**Work task**
Report each line of the listing that carries the word "center".
------ Data provided
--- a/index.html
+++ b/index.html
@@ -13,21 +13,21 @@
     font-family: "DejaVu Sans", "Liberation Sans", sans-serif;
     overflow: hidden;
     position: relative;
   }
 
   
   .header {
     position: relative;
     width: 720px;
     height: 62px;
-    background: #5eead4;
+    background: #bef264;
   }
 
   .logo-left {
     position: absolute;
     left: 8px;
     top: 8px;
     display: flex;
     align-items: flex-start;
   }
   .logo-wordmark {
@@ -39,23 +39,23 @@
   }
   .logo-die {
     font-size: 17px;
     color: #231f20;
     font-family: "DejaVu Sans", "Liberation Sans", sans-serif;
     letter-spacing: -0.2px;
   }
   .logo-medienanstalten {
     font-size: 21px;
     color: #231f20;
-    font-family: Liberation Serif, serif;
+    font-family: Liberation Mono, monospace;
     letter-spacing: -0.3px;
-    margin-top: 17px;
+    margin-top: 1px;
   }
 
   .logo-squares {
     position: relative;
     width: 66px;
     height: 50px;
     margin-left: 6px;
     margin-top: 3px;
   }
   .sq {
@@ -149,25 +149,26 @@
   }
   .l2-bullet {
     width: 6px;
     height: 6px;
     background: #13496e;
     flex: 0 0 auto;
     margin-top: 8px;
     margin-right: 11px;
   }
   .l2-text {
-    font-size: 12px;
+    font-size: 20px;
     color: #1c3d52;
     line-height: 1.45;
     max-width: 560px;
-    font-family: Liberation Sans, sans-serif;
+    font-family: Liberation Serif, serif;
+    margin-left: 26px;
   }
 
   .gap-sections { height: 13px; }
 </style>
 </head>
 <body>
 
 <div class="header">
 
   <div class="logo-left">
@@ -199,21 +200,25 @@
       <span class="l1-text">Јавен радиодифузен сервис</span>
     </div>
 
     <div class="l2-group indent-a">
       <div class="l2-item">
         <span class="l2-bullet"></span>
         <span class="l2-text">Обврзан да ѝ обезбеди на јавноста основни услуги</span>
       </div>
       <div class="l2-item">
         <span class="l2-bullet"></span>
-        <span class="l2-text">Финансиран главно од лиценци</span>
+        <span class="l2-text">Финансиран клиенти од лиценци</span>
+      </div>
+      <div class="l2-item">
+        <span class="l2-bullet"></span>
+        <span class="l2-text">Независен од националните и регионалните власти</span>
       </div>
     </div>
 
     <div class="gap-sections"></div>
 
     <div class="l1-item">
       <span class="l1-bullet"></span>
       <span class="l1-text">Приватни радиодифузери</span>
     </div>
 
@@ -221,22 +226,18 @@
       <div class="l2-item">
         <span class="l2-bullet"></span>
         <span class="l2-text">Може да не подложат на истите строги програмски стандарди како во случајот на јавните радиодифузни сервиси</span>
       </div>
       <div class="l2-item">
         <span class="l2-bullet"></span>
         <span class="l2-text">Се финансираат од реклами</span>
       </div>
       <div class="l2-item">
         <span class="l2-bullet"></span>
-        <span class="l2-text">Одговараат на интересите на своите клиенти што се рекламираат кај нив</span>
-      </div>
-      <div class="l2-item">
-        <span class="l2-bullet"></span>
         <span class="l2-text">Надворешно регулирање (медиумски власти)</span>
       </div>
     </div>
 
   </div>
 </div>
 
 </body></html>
------------
------ Data provided
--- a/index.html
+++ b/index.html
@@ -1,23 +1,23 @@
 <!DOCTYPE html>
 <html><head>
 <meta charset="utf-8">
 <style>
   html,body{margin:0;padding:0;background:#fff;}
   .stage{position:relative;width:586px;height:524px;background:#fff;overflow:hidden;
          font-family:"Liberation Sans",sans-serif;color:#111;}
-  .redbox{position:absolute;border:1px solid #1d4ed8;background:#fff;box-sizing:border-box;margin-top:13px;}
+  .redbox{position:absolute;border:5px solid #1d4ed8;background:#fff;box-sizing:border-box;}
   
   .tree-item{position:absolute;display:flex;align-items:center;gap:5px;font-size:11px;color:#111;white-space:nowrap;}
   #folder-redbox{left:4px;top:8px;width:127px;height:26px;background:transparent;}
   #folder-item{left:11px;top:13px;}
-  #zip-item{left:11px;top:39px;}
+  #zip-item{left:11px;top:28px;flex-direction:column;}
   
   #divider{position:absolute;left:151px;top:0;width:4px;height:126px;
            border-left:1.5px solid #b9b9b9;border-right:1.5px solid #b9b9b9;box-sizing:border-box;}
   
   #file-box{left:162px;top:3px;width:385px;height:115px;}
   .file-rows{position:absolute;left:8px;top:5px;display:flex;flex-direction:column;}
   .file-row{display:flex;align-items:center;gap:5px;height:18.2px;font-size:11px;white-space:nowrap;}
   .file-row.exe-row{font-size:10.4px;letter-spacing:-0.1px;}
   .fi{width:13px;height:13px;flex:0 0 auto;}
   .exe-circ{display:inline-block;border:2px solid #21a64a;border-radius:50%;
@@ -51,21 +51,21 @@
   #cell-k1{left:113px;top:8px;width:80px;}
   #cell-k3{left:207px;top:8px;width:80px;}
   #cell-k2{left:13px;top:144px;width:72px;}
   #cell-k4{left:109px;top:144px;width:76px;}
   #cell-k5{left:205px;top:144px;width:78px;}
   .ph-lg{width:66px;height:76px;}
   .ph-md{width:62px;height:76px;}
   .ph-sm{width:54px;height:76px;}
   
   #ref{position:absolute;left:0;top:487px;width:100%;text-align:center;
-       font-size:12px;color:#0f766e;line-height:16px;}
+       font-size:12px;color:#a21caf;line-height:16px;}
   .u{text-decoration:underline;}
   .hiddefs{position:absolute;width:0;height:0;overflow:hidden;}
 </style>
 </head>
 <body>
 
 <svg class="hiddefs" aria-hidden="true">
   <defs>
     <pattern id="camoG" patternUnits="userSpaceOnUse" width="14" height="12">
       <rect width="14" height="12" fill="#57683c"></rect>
------------
------ Data provided
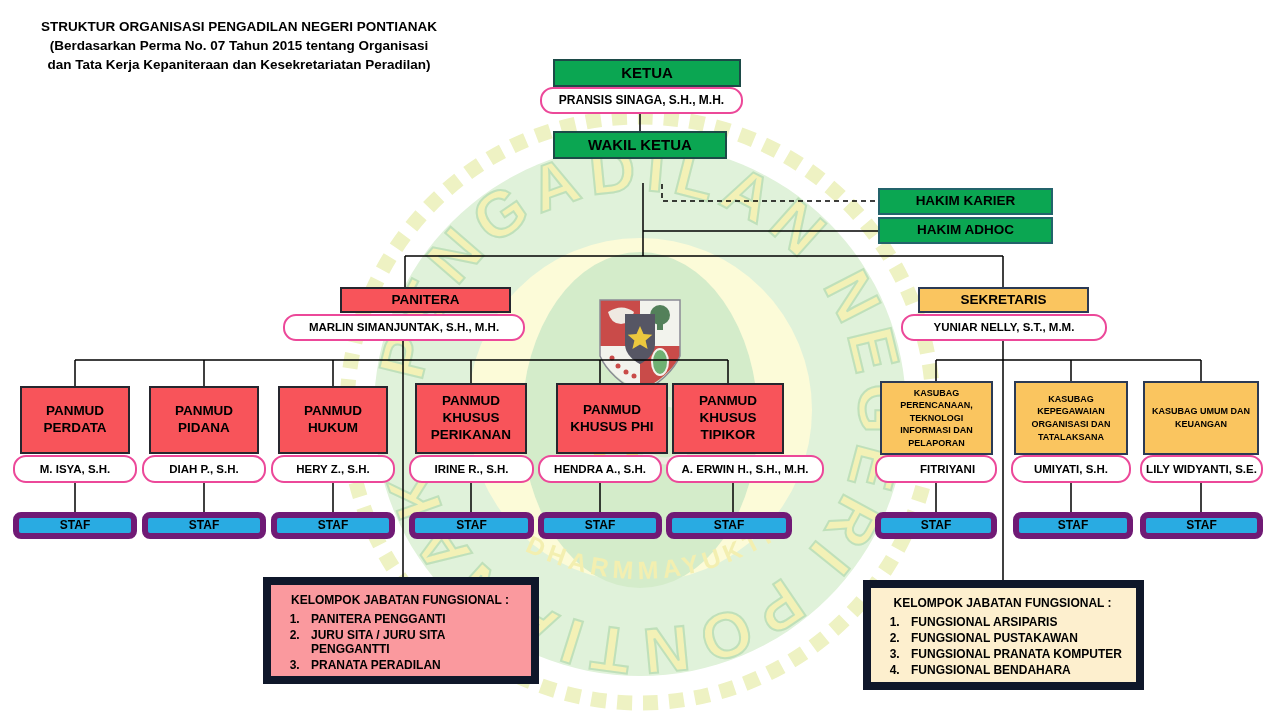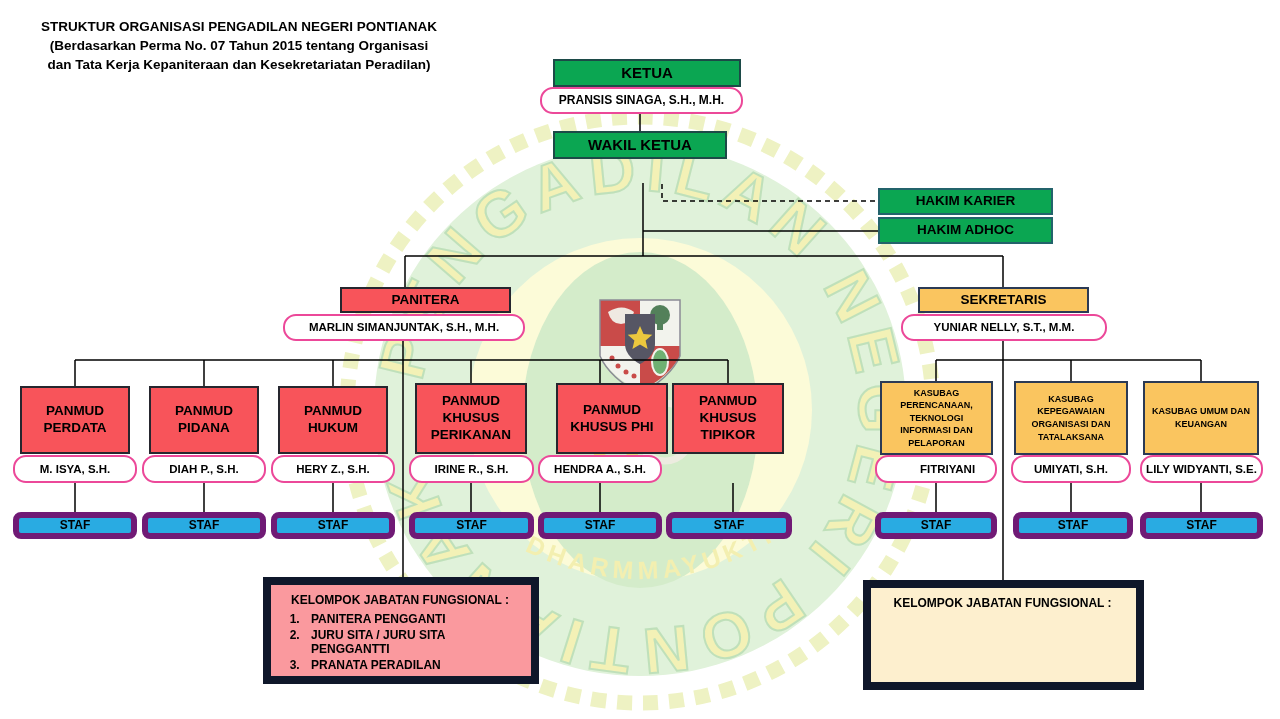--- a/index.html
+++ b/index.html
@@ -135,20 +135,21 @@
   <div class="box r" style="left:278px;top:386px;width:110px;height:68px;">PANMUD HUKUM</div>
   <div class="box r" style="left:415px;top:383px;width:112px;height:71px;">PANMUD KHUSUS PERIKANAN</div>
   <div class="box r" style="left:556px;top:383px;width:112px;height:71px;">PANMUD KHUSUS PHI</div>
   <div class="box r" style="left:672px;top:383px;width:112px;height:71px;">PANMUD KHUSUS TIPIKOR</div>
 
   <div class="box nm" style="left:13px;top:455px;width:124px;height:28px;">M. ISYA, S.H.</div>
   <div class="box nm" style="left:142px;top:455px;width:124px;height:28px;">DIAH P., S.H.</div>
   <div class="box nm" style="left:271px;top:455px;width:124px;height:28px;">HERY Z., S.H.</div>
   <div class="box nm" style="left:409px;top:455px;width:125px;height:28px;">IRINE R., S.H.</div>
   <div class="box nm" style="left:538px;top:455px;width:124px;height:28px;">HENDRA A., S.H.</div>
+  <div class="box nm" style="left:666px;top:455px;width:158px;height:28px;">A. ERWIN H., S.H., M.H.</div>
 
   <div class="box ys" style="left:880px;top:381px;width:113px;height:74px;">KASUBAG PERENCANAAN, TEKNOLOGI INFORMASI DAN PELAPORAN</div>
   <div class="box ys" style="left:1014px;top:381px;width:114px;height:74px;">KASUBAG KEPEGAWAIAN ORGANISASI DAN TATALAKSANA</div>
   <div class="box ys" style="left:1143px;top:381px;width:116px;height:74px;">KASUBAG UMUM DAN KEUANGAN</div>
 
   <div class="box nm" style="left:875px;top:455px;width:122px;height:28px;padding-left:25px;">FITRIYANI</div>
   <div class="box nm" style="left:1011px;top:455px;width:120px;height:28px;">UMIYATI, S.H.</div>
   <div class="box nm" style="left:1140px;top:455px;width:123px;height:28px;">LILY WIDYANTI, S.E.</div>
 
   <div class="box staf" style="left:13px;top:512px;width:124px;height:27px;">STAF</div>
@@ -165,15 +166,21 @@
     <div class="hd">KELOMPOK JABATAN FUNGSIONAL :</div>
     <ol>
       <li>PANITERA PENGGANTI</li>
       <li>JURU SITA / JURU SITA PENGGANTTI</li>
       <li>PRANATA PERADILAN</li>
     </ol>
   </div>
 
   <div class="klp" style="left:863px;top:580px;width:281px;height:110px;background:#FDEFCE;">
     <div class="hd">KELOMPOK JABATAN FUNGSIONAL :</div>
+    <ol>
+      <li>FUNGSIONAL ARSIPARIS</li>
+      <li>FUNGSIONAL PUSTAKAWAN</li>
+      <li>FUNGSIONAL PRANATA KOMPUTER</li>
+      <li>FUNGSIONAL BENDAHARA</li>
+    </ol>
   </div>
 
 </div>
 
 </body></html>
------------
**Answer to the problem**
   .tree-item{position:absolute;display:flex;align-items:center;gap:5px;font-size:11px;color:#111;white-space:nowrap;}
   .file-row{display:flex;align-items:center;gap:5px;height:18.2px;font-size:11px;white-space:nowrap;}
   #ref{position:absolute;left:0;top:487px;width:100%;text-align:center;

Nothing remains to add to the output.